Textiles Industry Out of Fashion With Failure to Link Executive Rewards to Sustainability Performance
Some of the world’s biggest textile companies are failing to tie executive pay to environmental, social and governance (ESG) performance, according to new research by financial think tank Planet Tracker.
Planet Tracker’s Textiles Compensation report analyses 30 top textile brands, revealing that over half of companies, including Anta Sports, Gap, Levi Strauss, Nordstrom, Under Armour and Victoria’s Secret, lack any link whatsoever between pay and ESG metrics.
Given 70% of S&P 500 companies now factor sustainability metrics into executive pay programmes, the textiles industry is a laggard in incentivising better sustainability performance, despite, for example, accounting for about 10% of global emissions.

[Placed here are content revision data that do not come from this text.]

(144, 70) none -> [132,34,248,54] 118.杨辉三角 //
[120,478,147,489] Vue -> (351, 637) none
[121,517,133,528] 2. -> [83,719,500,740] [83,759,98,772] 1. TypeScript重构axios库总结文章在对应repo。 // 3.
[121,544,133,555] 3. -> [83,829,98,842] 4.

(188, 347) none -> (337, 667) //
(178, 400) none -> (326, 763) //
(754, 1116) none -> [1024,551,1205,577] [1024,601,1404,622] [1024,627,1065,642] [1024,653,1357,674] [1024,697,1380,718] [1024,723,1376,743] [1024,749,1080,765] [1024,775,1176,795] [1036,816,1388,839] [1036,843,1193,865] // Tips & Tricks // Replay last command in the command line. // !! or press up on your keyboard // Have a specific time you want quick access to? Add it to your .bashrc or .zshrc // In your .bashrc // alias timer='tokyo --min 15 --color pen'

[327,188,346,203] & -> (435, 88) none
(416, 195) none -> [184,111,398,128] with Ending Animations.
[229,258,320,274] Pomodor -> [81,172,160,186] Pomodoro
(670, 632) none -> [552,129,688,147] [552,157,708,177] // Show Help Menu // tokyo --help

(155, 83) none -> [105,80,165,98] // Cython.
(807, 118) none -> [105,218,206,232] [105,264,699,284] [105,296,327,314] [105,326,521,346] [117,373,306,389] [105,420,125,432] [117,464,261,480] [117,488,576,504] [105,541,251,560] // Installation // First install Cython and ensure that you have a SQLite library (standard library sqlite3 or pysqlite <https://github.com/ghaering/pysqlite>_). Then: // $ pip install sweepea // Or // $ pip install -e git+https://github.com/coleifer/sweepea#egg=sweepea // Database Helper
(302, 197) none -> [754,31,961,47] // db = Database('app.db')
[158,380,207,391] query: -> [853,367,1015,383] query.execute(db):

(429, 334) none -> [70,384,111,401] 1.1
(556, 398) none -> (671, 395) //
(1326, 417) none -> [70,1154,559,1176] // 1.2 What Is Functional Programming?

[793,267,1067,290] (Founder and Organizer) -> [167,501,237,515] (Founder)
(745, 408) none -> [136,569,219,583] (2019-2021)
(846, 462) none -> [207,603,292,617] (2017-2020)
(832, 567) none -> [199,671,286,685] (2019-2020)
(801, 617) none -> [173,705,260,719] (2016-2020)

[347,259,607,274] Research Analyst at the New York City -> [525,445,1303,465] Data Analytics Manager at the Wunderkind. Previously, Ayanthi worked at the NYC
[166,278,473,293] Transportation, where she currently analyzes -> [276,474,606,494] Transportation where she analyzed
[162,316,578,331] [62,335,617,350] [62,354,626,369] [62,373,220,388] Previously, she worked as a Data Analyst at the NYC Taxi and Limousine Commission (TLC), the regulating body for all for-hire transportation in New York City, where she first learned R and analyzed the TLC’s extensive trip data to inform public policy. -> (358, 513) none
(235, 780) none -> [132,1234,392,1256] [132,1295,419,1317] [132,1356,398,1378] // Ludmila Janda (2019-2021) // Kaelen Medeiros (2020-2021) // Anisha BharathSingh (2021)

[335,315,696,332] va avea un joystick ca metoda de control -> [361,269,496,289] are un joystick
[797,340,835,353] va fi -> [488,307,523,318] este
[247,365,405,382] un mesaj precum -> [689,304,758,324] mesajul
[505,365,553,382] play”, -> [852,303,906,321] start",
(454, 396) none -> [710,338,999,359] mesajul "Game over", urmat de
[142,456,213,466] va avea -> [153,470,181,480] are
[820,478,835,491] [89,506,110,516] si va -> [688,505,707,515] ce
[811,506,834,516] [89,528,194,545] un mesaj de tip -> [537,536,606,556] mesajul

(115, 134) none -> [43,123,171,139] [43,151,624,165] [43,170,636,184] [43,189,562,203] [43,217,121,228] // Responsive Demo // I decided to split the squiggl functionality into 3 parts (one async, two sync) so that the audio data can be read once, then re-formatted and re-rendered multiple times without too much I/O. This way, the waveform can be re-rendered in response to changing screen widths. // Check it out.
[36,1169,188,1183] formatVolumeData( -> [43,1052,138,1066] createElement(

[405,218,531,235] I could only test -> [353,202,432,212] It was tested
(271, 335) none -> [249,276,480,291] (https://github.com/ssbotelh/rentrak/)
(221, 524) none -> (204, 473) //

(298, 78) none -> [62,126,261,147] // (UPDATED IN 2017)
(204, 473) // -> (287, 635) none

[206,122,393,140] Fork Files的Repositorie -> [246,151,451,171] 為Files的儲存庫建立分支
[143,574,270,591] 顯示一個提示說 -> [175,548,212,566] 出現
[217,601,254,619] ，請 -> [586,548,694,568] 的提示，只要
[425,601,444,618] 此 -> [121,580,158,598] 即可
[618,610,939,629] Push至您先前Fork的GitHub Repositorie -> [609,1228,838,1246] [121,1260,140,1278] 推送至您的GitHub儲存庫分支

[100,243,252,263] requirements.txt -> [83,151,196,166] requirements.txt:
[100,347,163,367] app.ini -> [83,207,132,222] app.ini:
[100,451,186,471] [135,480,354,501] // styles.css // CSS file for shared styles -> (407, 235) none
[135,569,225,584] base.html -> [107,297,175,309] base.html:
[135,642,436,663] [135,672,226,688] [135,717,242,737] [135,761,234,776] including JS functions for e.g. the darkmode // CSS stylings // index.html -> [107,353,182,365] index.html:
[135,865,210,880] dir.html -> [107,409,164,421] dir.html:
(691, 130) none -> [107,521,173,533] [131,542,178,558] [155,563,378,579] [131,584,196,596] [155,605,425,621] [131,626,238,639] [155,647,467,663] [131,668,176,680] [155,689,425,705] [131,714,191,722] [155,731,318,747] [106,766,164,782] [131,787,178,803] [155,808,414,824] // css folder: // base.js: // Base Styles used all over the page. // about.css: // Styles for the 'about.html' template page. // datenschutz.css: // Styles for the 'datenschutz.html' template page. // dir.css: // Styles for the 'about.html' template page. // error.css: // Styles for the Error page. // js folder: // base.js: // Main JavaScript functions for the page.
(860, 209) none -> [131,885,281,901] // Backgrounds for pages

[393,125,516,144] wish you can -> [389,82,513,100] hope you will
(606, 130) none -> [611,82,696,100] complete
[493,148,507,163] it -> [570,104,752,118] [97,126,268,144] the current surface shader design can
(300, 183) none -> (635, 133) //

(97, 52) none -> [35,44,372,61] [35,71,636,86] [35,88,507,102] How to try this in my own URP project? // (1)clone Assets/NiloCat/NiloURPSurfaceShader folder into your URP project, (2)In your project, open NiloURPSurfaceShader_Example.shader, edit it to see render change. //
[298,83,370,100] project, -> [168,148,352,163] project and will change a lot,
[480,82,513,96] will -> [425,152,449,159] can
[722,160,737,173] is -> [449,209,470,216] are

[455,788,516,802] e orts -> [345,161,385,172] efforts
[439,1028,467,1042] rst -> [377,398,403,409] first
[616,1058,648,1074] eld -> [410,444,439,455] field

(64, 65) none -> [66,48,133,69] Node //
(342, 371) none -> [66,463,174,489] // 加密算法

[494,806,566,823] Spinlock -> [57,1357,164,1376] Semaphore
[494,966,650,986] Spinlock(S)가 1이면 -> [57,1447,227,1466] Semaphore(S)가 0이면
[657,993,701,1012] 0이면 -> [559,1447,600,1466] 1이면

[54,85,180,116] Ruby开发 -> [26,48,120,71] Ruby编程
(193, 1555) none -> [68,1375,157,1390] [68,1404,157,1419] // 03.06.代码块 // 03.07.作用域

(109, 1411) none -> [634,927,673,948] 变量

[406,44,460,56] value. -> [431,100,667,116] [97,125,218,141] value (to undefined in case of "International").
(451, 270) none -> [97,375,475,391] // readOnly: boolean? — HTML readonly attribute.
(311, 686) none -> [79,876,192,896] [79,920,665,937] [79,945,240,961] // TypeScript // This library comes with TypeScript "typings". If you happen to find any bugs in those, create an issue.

Planet Tracker’s research also finds that the approaches of the majority of companies that do align compensation with ESG performance are insufficient. To ensure remuneration programmes create meaningful change, companies should set clear, quantitative annual targets linked to sustainability improvement.
Planet Tracker found that only two companies – Adidas and Puma – have clear annual sustainability-linked objectives and reporting for executive pay programmes.
The report calls on investors to uphold effective sustainability-linked performance pay, by ensuring:
Performance-linked pay is material: companies should set a meaningful (10%+) percentage of compensation at risk based on sustainability performance
Targets and results are independently verified: companies should align with initiatives such as SBTi, which requires companies to set and disclose specific targets
Targets are quantitative: sustainability targets should be clear and quantitative, similar to profit targets.
Targets are annual as well as long-term: targets should be annual, rather than vague indications of direction of travel
Sustainability targets are independent from financial targets: targets should be independent of rather than subordinate to profitability targets
Achievements are clearly disclosed: companies should disclose what has and has not been delivered, rather than reporting on direction of travel only
Richard Wielechowski, Head of the Textiles Programme at Planet Tracker remarked: “Every textile player we analysed is publicly committed to embedding sustainability into their operations and growth, yet these pledges are mere window dressing if the leaders of these companies are not held accountable for delivering sustainability goals.
“Given that the top 20 equity investors in these companies hold a combined US$278 billion of private finance is invested in the industry, shareholders have the power to incentivise management beyond purely financial performance, helping companies move towards more sustainable practices”.